## What you need to do
Please reproduce the data exactly, though every picture must stay out.

## Information given
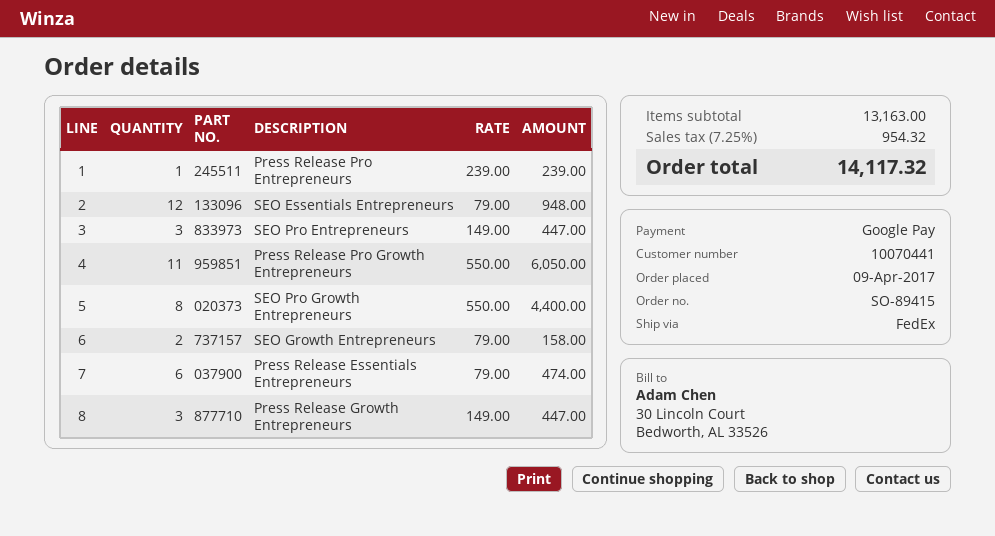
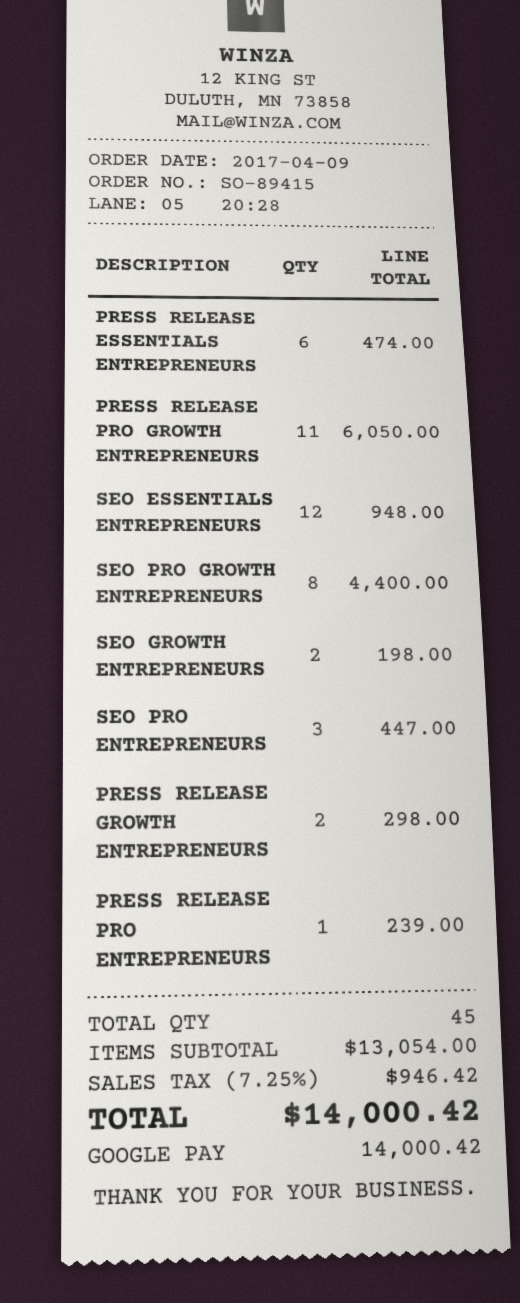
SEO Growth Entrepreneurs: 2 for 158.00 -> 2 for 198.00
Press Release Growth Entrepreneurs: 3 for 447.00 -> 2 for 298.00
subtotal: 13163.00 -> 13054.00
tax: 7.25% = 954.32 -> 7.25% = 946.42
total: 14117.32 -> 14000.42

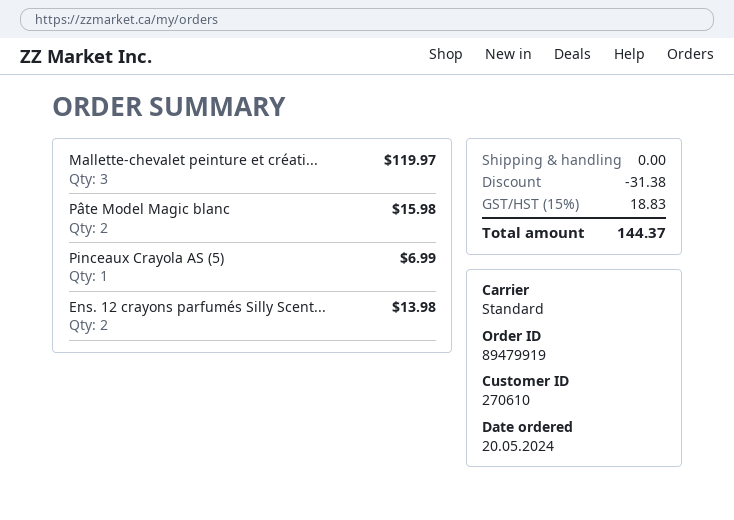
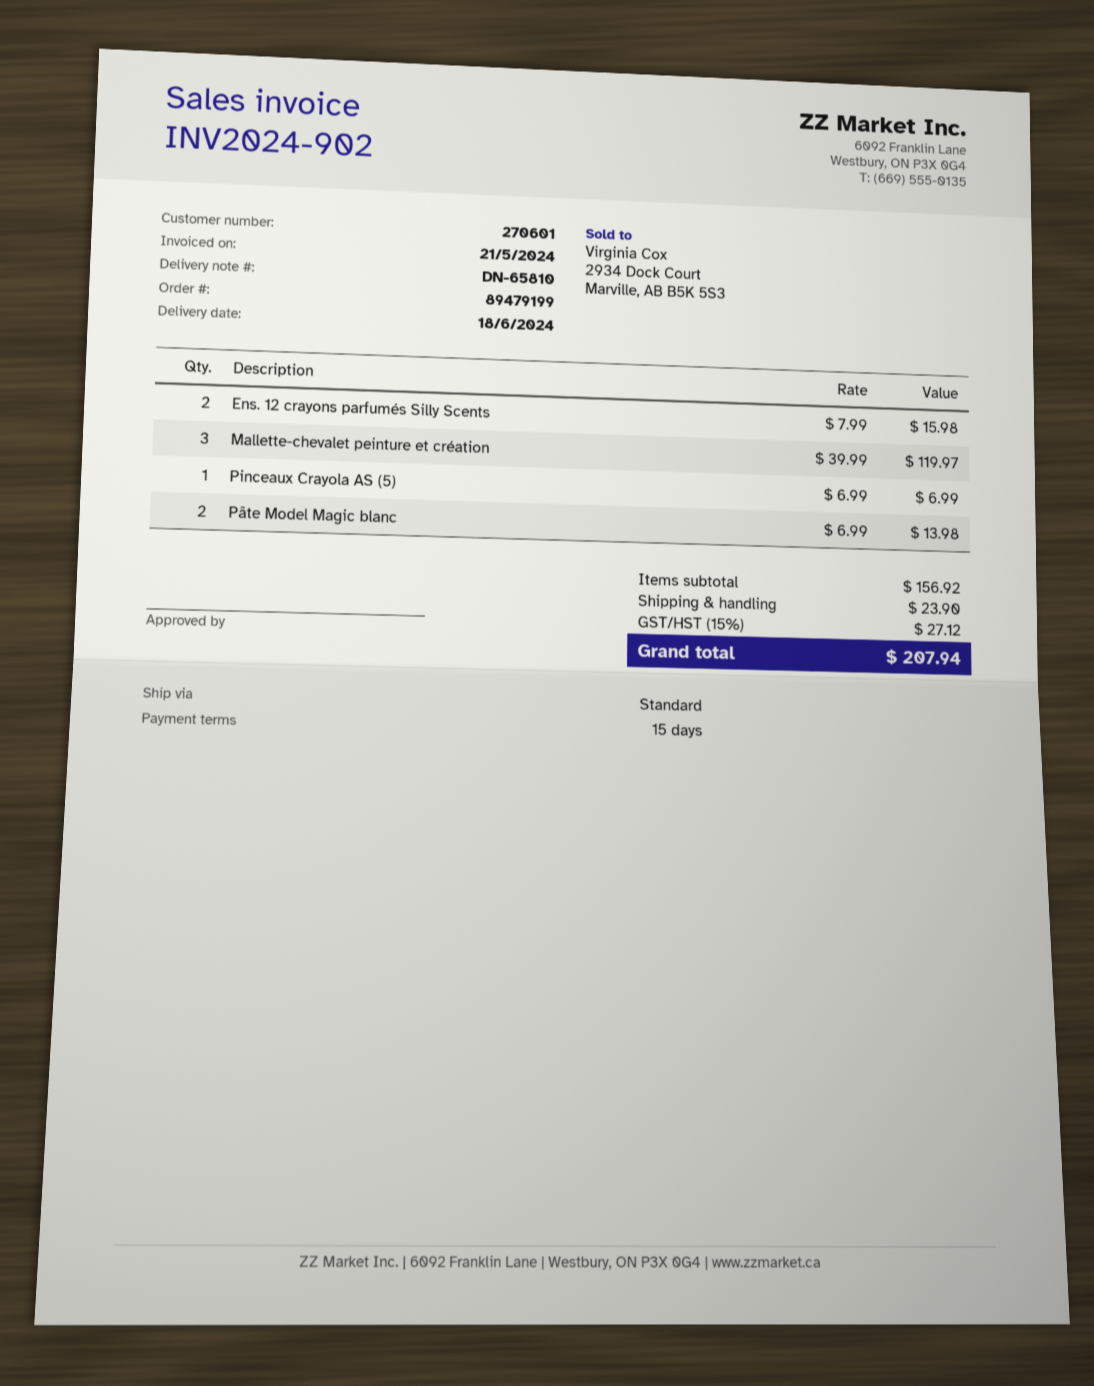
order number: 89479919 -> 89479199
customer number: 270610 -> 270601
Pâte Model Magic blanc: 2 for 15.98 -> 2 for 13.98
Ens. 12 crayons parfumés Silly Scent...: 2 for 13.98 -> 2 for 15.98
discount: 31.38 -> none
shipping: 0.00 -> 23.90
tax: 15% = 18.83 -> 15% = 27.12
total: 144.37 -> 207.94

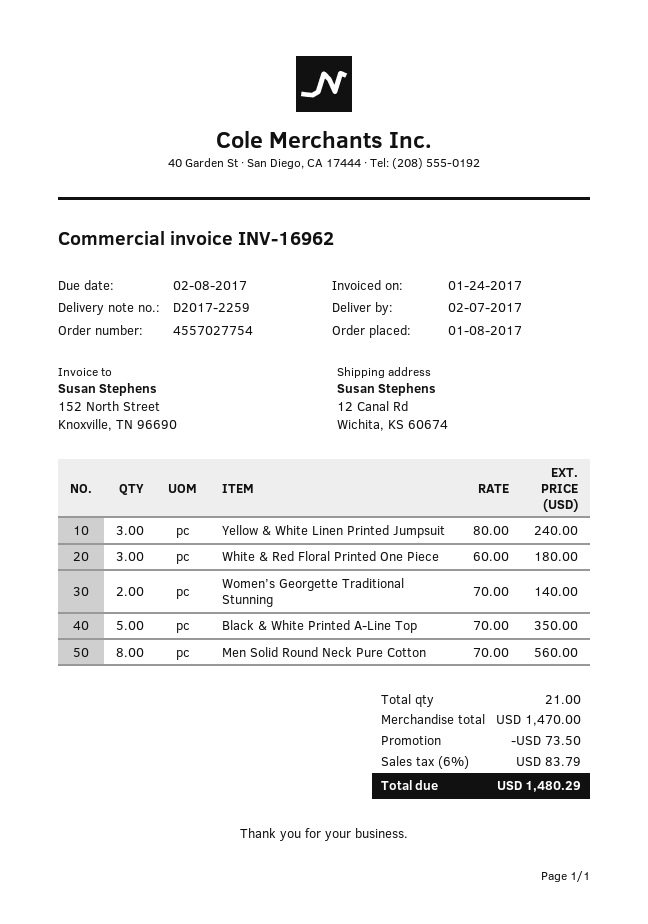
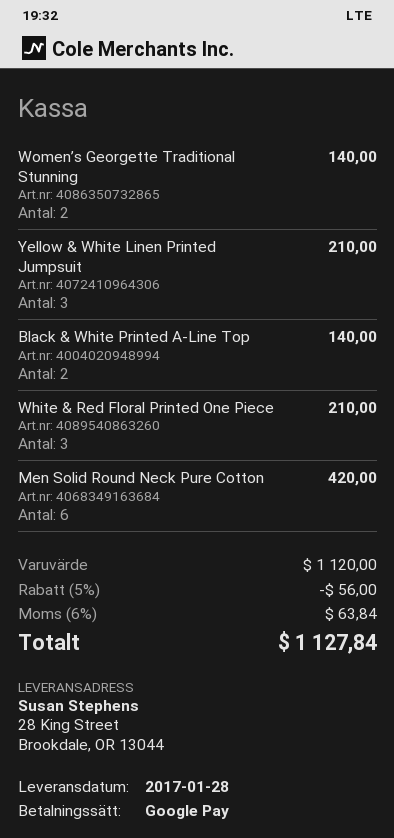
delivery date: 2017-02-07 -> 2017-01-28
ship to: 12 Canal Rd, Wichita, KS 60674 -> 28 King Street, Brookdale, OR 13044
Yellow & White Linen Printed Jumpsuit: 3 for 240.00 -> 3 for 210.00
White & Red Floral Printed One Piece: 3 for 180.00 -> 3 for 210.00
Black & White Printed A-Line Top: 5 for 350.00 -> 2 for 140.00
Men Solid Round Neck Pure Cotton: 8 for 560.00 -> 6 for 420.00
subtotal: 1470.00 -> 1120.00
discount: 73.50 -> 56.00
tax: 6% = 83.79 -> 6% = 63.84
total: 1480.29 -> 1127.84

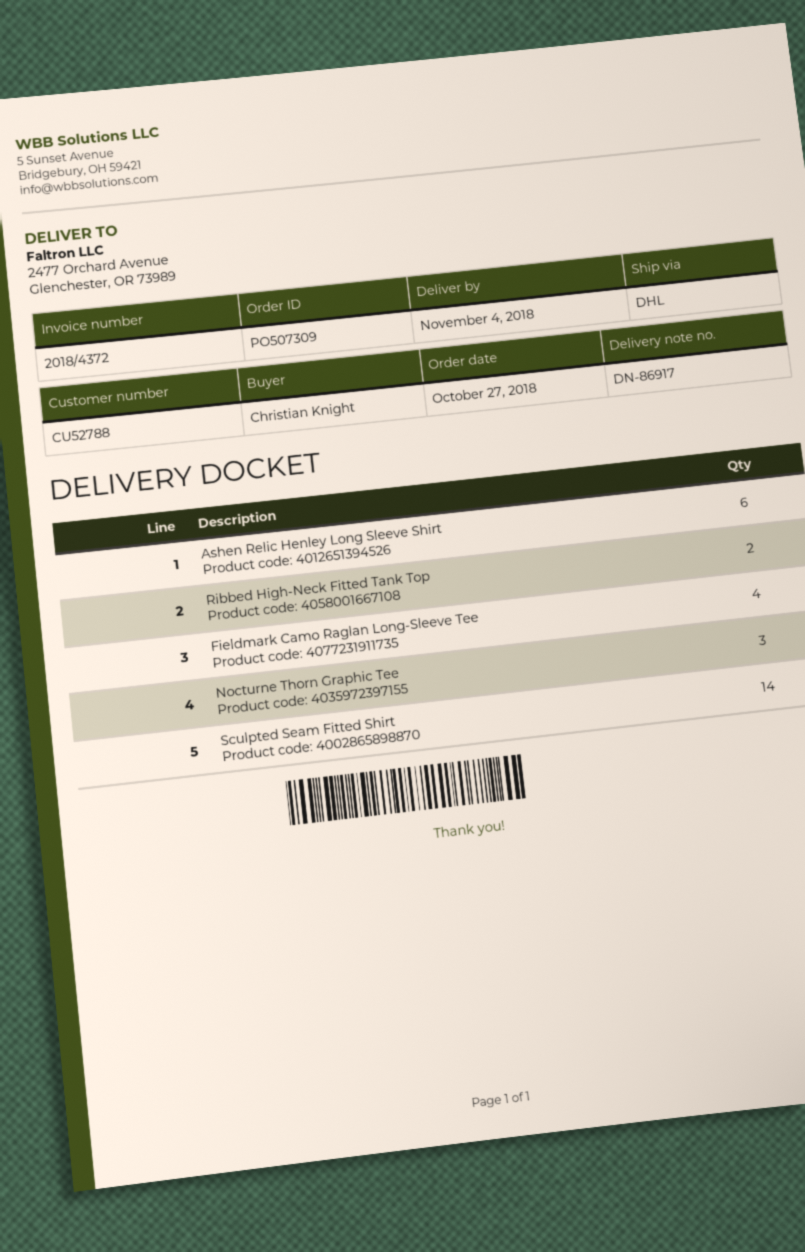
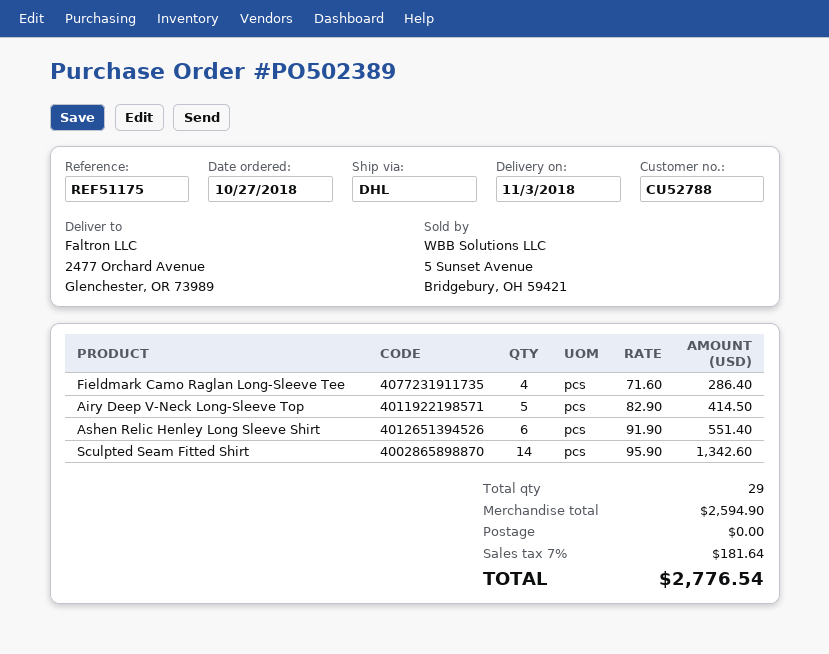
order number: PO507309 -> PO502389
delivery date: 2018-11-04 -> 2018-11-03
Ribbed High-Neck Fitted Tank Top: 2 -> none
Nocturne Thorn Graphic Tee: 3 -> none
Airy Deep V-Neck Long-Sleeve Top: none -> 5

## Exercise output
SEO Growth Entrepreneurs: 2 for 158.00 -> 2 for 198.00
Press Release Growth Entrepreneurs: 3 for 447.00 -> 2 for 298.00
subtotal: 13163.00 -> 13054.00
tax: 7.25% = 954.32 -> 7.25% = 946.42
total: 14117.32 -> 14000.42

order number: 89479919 -> 89479199
customer number: 270610 -> 270601
Pâte Model Magic blanc: 2 for 15.98 -> 2 for 13.98
Ens. 12 crayons parfumés Silly Scent...: 2 for 13.98 -> 2 for 15.98
discount: 31.38 -> none
shipping: 0.00 -> 23.90
tax: 15% = 18.83 -> 15% = 27.12
total: 144.37 -> 207.94

delivery date: 2017-02-07 -> 2017-01-28
ship to: 12 Canal Rd, Wichita, KS 60674 -> 28 King Street, Brookdale, OR 13044
Yellow & White Linen Printed Jumpsuit: 3 for 240.00 -> 3 for 210.00
White & Red Floral Printed One Piece: 3 for 180.00 -> 3 for 210.00
Black & White Printed A-Line Top: 5 for 350.00 -> 2 for 140.00
Men Solid Round Neck Pure Cotton: 8 for 560.00 -> 6 for 420.00
subtotal: 1470.00 -> 1120.00
discount: 73.50 -> 56.00
tax: 6% = 83.79 -> 6% = 63.84
total: 1480.29 -> 1127.84

order number: PO507309 -> PO502389
delivery date: 2018-11-04 -> 2018-11-03
Ribbed High-Neck Fitted Tank Top: 2 -> none
Nocturne Thorn Graphic Tee: 3 -> none
Airy Deep V-Neck Long-Sleeve Top: none -> 5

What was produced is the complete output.